Leiocephalus anonymous

Scientific classification
- Kingdom: Animalia
- Phylum: Chordata
- Class: Reptilia
- Order: Squamata
- Suborder: Iguania
- Family: Leiocephalidae
- Genus: Leiocephalus
- Species: †L. anonymous
- Binomial name: †Leiocephalus anonymous Pregill, 1984

= Leiocephalus anonymous =

- Genus: Leiocephalus
- Species: anonymous
- Authority: Pregill, 1984

Extinct species of reptile

Leiocephalus anonymous, also known as the Atalaye giant curlytail lizard, is an extinct species of curly-tailed lizard discovered in cave deposits of northwestern Haiti. The species is notable for its large size among curly-tailed lizards and its unique combination of ancestral and derived skeletal features. Its fossils remained unstudied for over 50 years before their formal description in 1984.

== Taxonomy ==
Gregory Pregill published the description of this species in 1984, based on fossil specimens he found in Smithsonian Institution storage. The specimens, collected from cave deposits in northern Haiti during the 1920s, had languished unstudied for over half a century.
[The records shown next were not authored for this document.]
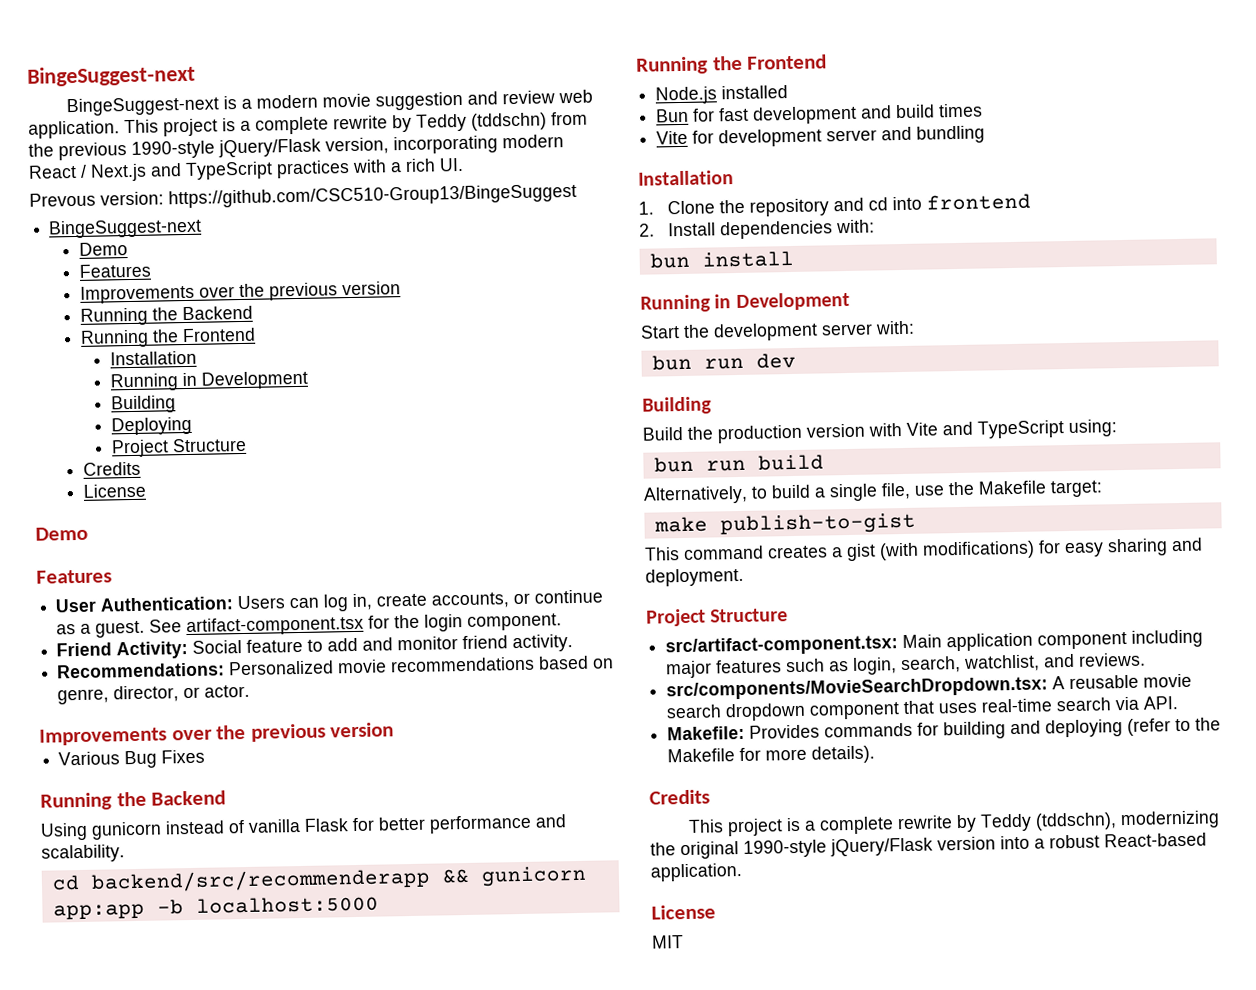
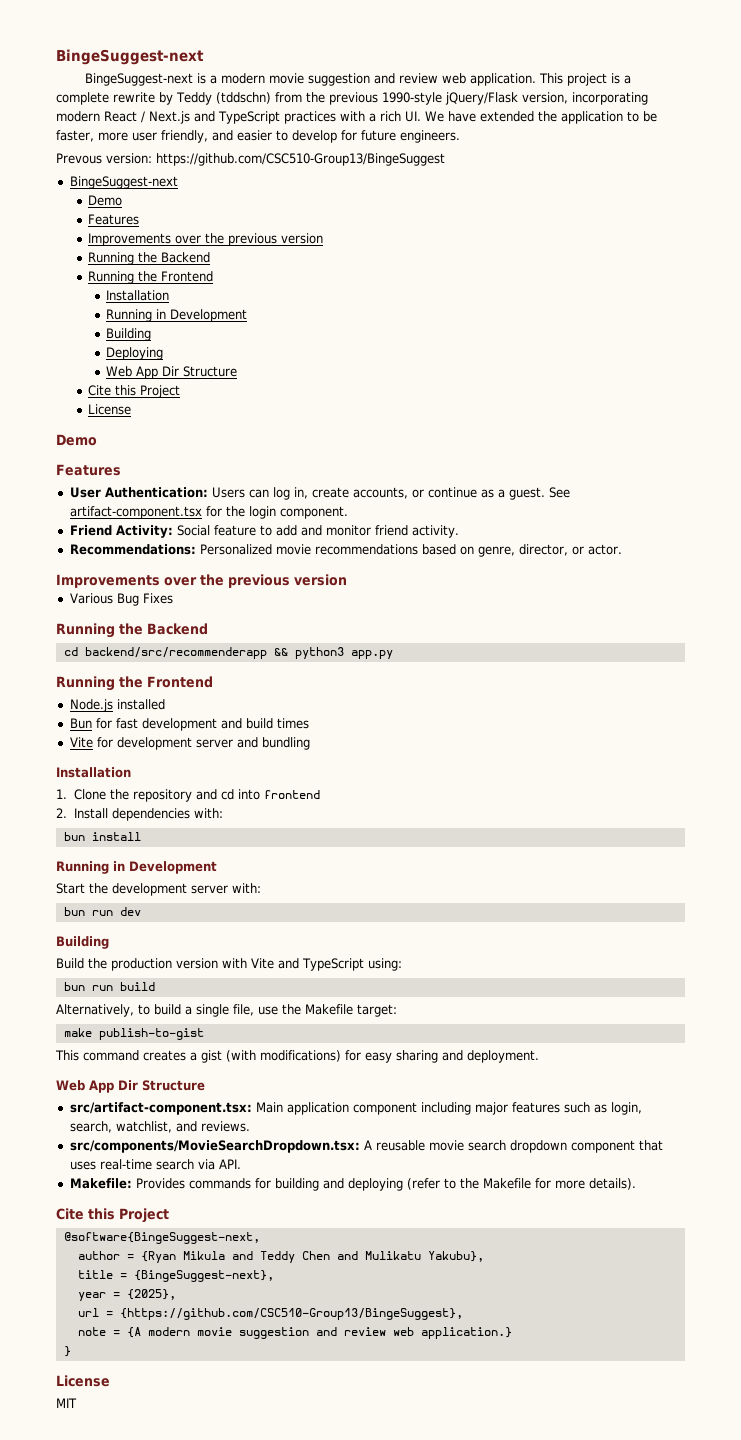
- This project is a complete rewrite by Teddy (tddschn) from the previous 1990-style jQuery/Flask version, incorporating modern React / Next.js and TypeScript practices with a rich UI.
+ This project is a complete rewrite by Teddy (tddschn) from the previous 1990-style jQuery/Flask version, incorporating modern React / Next.js and TypeScript practices with a rich UI. We have extended the application to be faster, more user friendly, and easier to develop for future engineers.
  Deploying
- Project Structure
- Credits
+ Web App Dir Structure
+ Cite this Project
- Using gunicorn instead of vanilla Flask for better performance and scalability.
- cd backend/src/recommenderapp && gunicorn app:app -b localhost:5000
+ cd backend/src/recommenderapp && python3 app.py
  This command creates a gist (with modifications) for easy sharing and deployment.
- Project Structure
+ Web App Dir Structure
  Makefile: Provides commands for building and deploying (refer to the Makefile for more details).
- Credits
- This project is a complete rewrite by Teddy (tddschn), modernizing the original 1990-style jQuery/Flask version into a robust React-based application.
+ Cite this Project
+ @software{BingeSuggest-next,
+ author = {Ryan Mikula and Teddy Chen and Mulikatu Yakubu},
+ title = {BingeSuggest-next},
+ year = {2025},
+ url = {https://github.com/CSC510-Group13/BingeSuggest},
+ note = {A modern movie suggestion and review web application.}
+ }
From a phylogenetic perspective, research suggests that Leiocephalus anonymous exhibits a close evolutionary relationship with L. apertosulcus and L. cuneus, collectively forming a monophyletic assemblage that shares a common ancestor with L. greenwayi.

=== Etymology ===
The specific epithet anonymous (from Greek, meaning "nameless") was chosen because the species remained unidentified for decades after its initial discovery.

== Morphology ==
The fossils indicate an estimated snout-to-vent length (SVL) of 120–130 mm for mature individuals, making Leiocephalus anonymous one of the larger members of its genus. Morphological comparisons suggest that L. anonymous may represent a reversal to a primitive character state due to the presence of a well-developed intramandibular septum.

The species displayed distinctive skeletal features, particularly in its dentary bone structure. Its Meckelian groove exhibited an intermediate closure pattern, falling between the open configuration of L. apertosulcus and the fully fused state of other Leiocephalus species. The teeth showed a mix of simple and elaborate fleur-de-lis patterned tricuspid forms. Other key features included a pineal foramen wholly contained within the frontal bone and an exceptionally wide interorbital region.

== Distribution ==
Fossil evidence comes exclusively from cave deposits near St. Michel de l'Atalaye in Haiti's Artibonite department. These rich deposits yielded diverse vertebrate remains, including mammals, birds, and other reptiles. Scientists believe the species' range likely encompassed much of northern Hispaniola.

== Extinction ==
The extinction of Leiocephalus anonymous is attributed to environmental disturbances, possibly exacerbated by climatic changes at the end of the Pleistocene and anthropogenic factors during early human colonization of the Antilles. The presence of rat (Rattus) bones in the fossil deposits raises the possibility that L. anonymous persisted into post-Columbian times, although this remains uncertain due to potential contamination of sediment layers.

The disappearance of L. anonymous reflects a broader extinction pattern in the West Indies, demonstrating how island species often prove especially vulnerable to environmental and human-driven changes.